Task directions → Please give the listing again, word for word, with nothing left out.

Provided records →
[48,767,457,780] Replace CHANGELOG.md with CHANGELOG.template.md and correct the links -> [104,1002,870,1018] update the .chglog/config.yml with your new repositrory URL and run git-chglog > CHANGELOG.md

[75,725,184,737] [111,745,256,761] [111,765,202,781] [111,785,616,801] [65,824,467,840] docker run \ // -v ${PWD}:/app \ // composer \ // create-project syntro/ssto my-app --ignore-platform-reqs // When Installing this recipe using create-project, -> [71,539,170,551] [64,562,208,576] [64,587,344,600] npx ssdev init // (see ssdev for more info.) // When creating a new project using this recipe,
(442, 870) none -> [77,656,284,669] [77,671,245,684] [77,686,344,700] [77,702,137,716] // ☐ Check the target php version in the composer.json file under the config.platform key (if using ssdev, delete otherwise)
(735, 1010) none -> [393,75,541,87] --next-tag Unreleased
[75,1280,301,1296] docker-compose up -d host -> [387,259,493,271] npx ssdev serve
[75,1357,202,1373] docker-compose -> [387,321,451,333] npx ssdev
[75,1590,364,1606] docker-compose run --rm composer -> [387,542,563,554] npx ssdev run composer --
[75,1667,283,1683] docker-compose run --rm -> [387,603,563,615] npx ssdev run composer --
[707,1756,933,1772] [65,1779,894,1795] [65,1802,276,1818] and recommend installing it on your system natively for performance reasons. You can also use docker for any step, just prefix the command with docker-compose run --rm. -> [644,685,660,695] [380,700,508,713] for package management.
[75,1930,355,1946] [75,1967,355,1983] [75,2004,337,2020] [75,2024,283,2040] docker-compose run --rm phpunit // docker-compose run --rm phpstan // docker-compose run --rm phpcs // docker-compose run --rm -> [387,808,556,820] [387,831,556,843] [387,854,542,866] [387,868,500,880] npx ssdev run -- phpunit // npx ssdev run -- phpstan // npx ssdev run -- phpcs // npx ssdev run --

Task answer →
[48,767,457,780] Replace CHANGELOG.md with CHANGELOG.template.md and correct the links -> [104,1002,870,1018] update the .chglog/config.yml with your new repositrory URL and run git-chglog > CHANGELOG.md

[75,725,184,737] [111,745,256,761] [111,765,202,781] [111,785,616,801] [65,824,467,840] docker run \ // -v ${PWD}:/app \ // composer \ // create-project syntro/ssto my-app --ignore-platform-reqs // When Installing this recipe using create-project, -> [71,539,170,551] [64,562,208,576] [64,587,344,600] npx ssdev init // (see ssdev for more info.) // When creating a new project using this recipe,
(442, 870) none -> [77,656,284,669] [77,671,245,684] [77,686,344,700] [77,702,137,716] // ☐ Check the target php version in the composer.json file under the config.platform key (if using ssdev, delete otherwise)
(735, 1010) none -> [393,75,541,87] --next-tag Unreleased
[75,1280,301,1296] docker-compose up -d host -> [387,259,493,271] npx ssdev serve
[75,1357,202,1373] docker-compose -> [387,321,451,333] npx ssdev
[75,1590,364,1606] docker-compose run --rm composer -> [387,542,563,554] npx ssdev run composer --
[75,1667,283,1683] docker-compose run --rm -> [387,603,563,615] npx ssdev run composer --
[707,1756,933,1772] [65,1779,894,1795] [65,1802,276,1818] and recommend installing it on your system natively for performance reasons. You can also use docker for any step, just prefix the command with docker-compose run --rm. -> [644,685,660,695] [380,700,508,713] for package management.
[75,1930,355,1946] [75,1967,355,1983] [75,2004,337,2020] [75,2024,283,2040] docker-compose run --rm phpunit // docker-compose run --rm phpstan // docker-compose run --rm phpcs // docker-compose run --rm -> [387,808,556,820] [387,831,556,843] [387,854,542,866] [387,868,500,880] npx ssdev run -- phpunit // npx ssdev run -- phpstan // npx ssdev run -- phpcs // npx ssdev run --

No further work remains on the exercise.